Pero este párrafo sigue con más indicaciones sobre el “amor nuevo”. El verdadero amor a la vida propia, es saber arriesgar la vida, si fuere necesario. El egoísmo es perder la vida. Un amor centrado en uno mismo, es un mal amor, es destructivo: “el que ama su vida la perderá”. La vida está hecha para entregarla, más que para encerrarse en una autodefensa egoísta. Y es que el amor es una salida de sí mismo: sacar las fuerzas del corazón, y entregarse de una forma totalmente pura, sin mezcla de búsqueda personal.

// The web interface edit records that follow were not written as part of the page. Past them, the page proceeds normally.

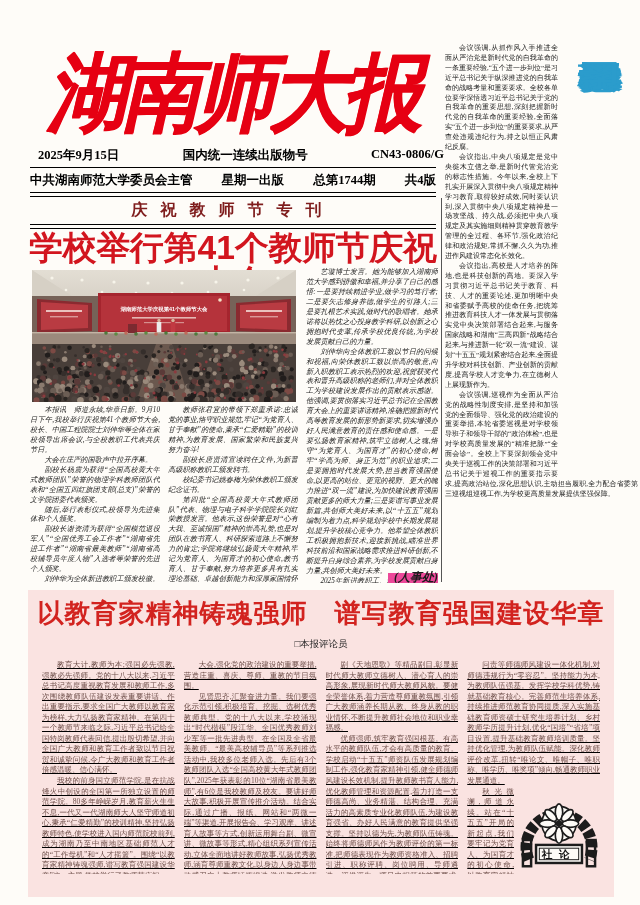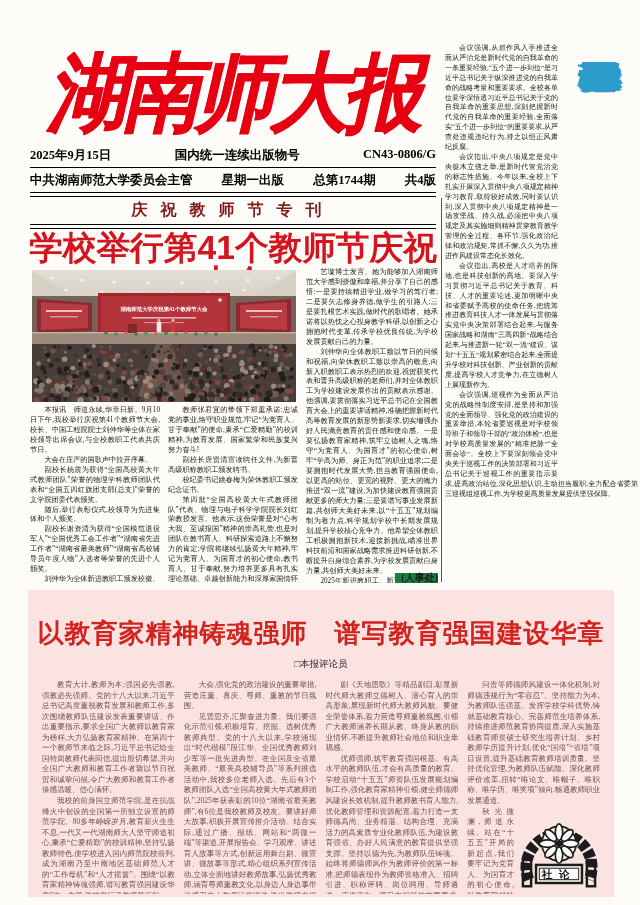--- a/index.html
+++ b/index.html
@@ -14,7 +14,7 @@
     text-shadow:1px 0 #e60012,0 1px #e60012;}
   .hdr-row{position:absolute;left:30px;width:406px;display:flex;justify-content:space-between;
     font-weight:bold;font-size:12.5px;color:#000;white-space:nowrap;}
-  .hdr-row-1{top:147px;}
+  .hdr-row-1{top:147px;margin-left:8px;}
   .hdr-row-2{top:172px;}
   .rule-single{position:absolute;left:30px;width:406px;top:167px;border-top:1.5px solid #000;}
   .rule-double{position:absolute;left:30px;width:406px;height:3px;border-top:1.5px solid #000;border-bottom:1.5px solid #000;}

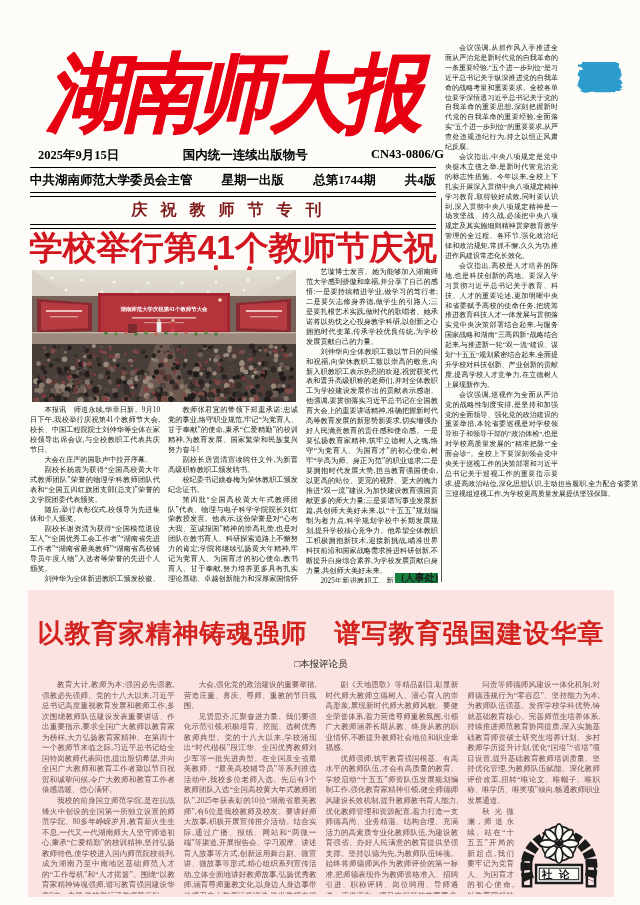--- a/index.html
+++ b/index.html
@@ -29,7 +29,7 @@
     font-family:"Liberation Sans","DejaVu Sans",sans-serif;transform:scaleX(1.02);}
   .photo{position:absolute;left:32px;top:270px;width:264px;height:132px;background:#cfc8be;overflow:hidden;}
   .photo svg{display:block;}
-  .mcol{position:absolute;text-align:justify;overflow:hidden;font-size:7.2px;line-height:9.95px;color:#1b1b1b;}
+  .mcol{position:absolute;text-align:justify;overflow:hidden;font-size:7.2px;line-height:9.95px;color:#1b1b1b;font-style:italic;}
   .mcol p{margin:0;text-indent:2em;}
   .mcol-1{left:30px;top:406px;width:130px;height:177px;}
   .mcol-2{left:168px;top:406px;width:130px;height:177px;}

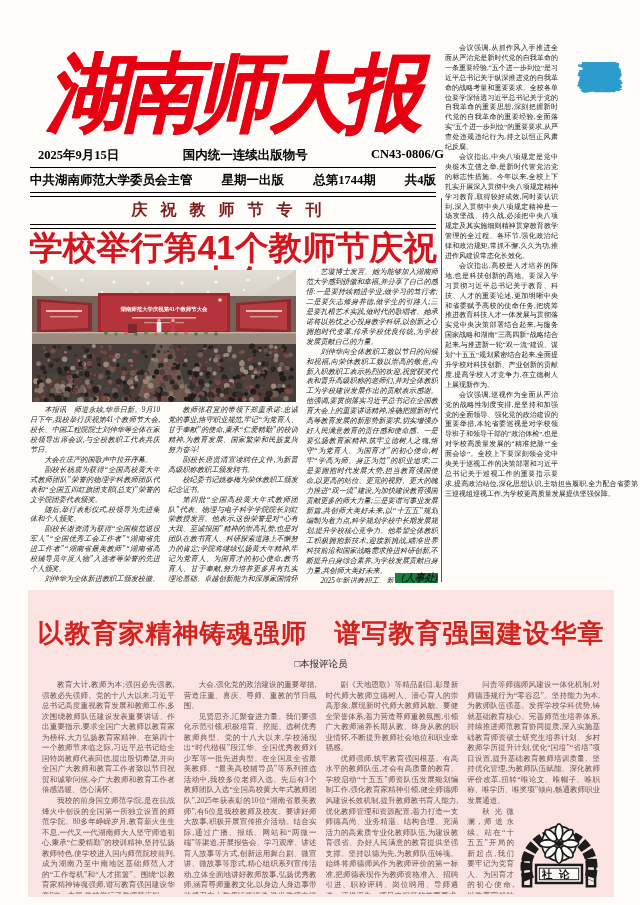--- a/index.html
+++ b/index.html
@@ -34,8 +34,8 @@
   .mcol-1{left:30px;top:406px;width:130px;height:177px;}
   .mcol-2{left:168px;top:406px;width:130px;height:177px;}
   .mcol-3{left:306px;top:268px;width:132px;height:315px;}
-  .story-sig{position:absolute;right:0;bottom:0;background:#15803d;padding-left:6px;
-    font-size:10px;font-weight:bold;}
+  .story-sig{position:absolute;right:0;bottom:0;background:#ec4899;padding-left:6px;
+    font-size:12px;font-weight:bold;}
 
   
   .v-separator{position:absolute;left:441px;top:198px;width:1px;height:384px;background:#555;}

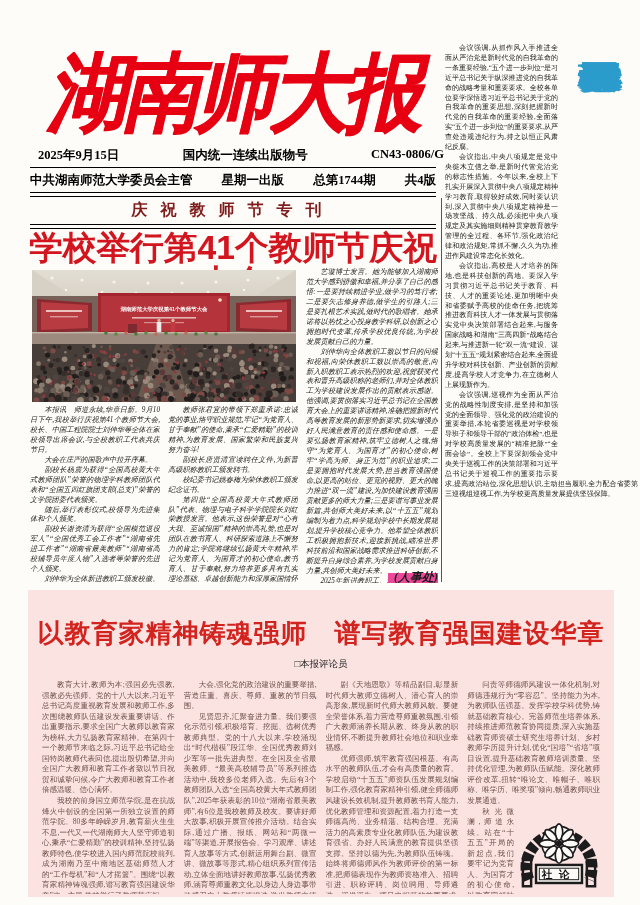--- a/index.html
+++ b/index.html
@@ -51,7 +51,7 @@
 
   
   .editorial{position:absolute;left:28px;top:590px;width:586px;height:307px;background:#fae3e1;}
-  .ed-title{padding-top:26px;text-align:center;color:#d2231f;font-weight:900;font-size:26px;
+  .ed-title{padding-top:6px;text-align:center;color:#d2231f;font-weight:900;font-size:26px;
     letter-spacing:1px;font-family:"Liberation Sans","DejaVu Sans",sans-serif;}
   .ed-byline{margin-top:7px;text-align:center;font-size:9.5px;color:#222;}
   .ed-body{display:flex;gap:9px;padding:9px 14px 0 14px;}

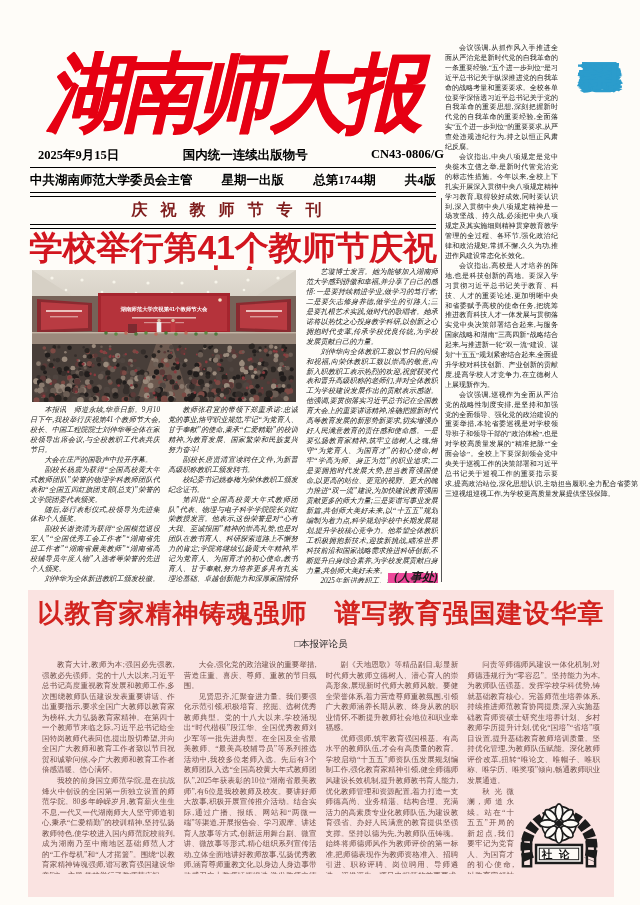--- a/index.html
+++ b/index.html
@@ -54,7 +54,7 @@
   .ed-title{padding-top:6px;text-align:center;color:#d2231f;font-weight:900;font-size:26px;
     letter-spacing:1px;font-family:"Liberation Sans","DejaVu Sans",sans-serif;}
   .ed-byline{margin-top:7px;text-align:center;font-size:9.5px;color:#222;}
-  .ed-body{display:flex;gap:9px;padding:9px 14px 0 14px;}
+  .ed-body{display:flex;gap:9px;padding:9px 14px 0 14px;text-decoration:underline;}
   .ed-col{flex:1;height:214px;overflow:hidden;text-align:justify;
     font-size:7.5px;line-height:10.55px;color:#6e4f4a;}
   .ed-col p{margin:0;text-indent:2em;}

Por último el amor debe referirse a los demás: y en estos demás, Jesús incluye al apóstol que predica, y a los pobres. Pero en general se trata de la acogida a los hermanos. Porque es interesante que en este momento se nos presente el amor, como acogida: “el que recibe...” Y todos hemos experimentado, cómo la acogida cordial es una forma del verdadero amor. Acoger: aceptar a una persona en la casa, no en el umbral de la puerta. Cuando recibimos a un vendedor, o a alguien extraño en la casa, no lo hacemos pasar del dintel de la puerta; en cambio a un familiar lo hacemos pasar adentro, al interior. Y esa es la acogida que Cristo nos pide con los hermanos, recibirlos en lo interior de nuestro corazón, no simplemente soportar su presencia (esto seria recibirlo en el umbral de nuestra casa), sino acogerlos. Y de una forma especial acoger a quien nos evangeliza, y a los pobres. Y además de acoger, que es la actitud inicial del amor, cuando alguien se nos presenta, hay que darles un vaso de agua, el agua de nuestra propia cercanía y comprensión; hay que llegar a calmar las necesidades de aquel a quien hemos acogido, para que nuestro amor sea genuino.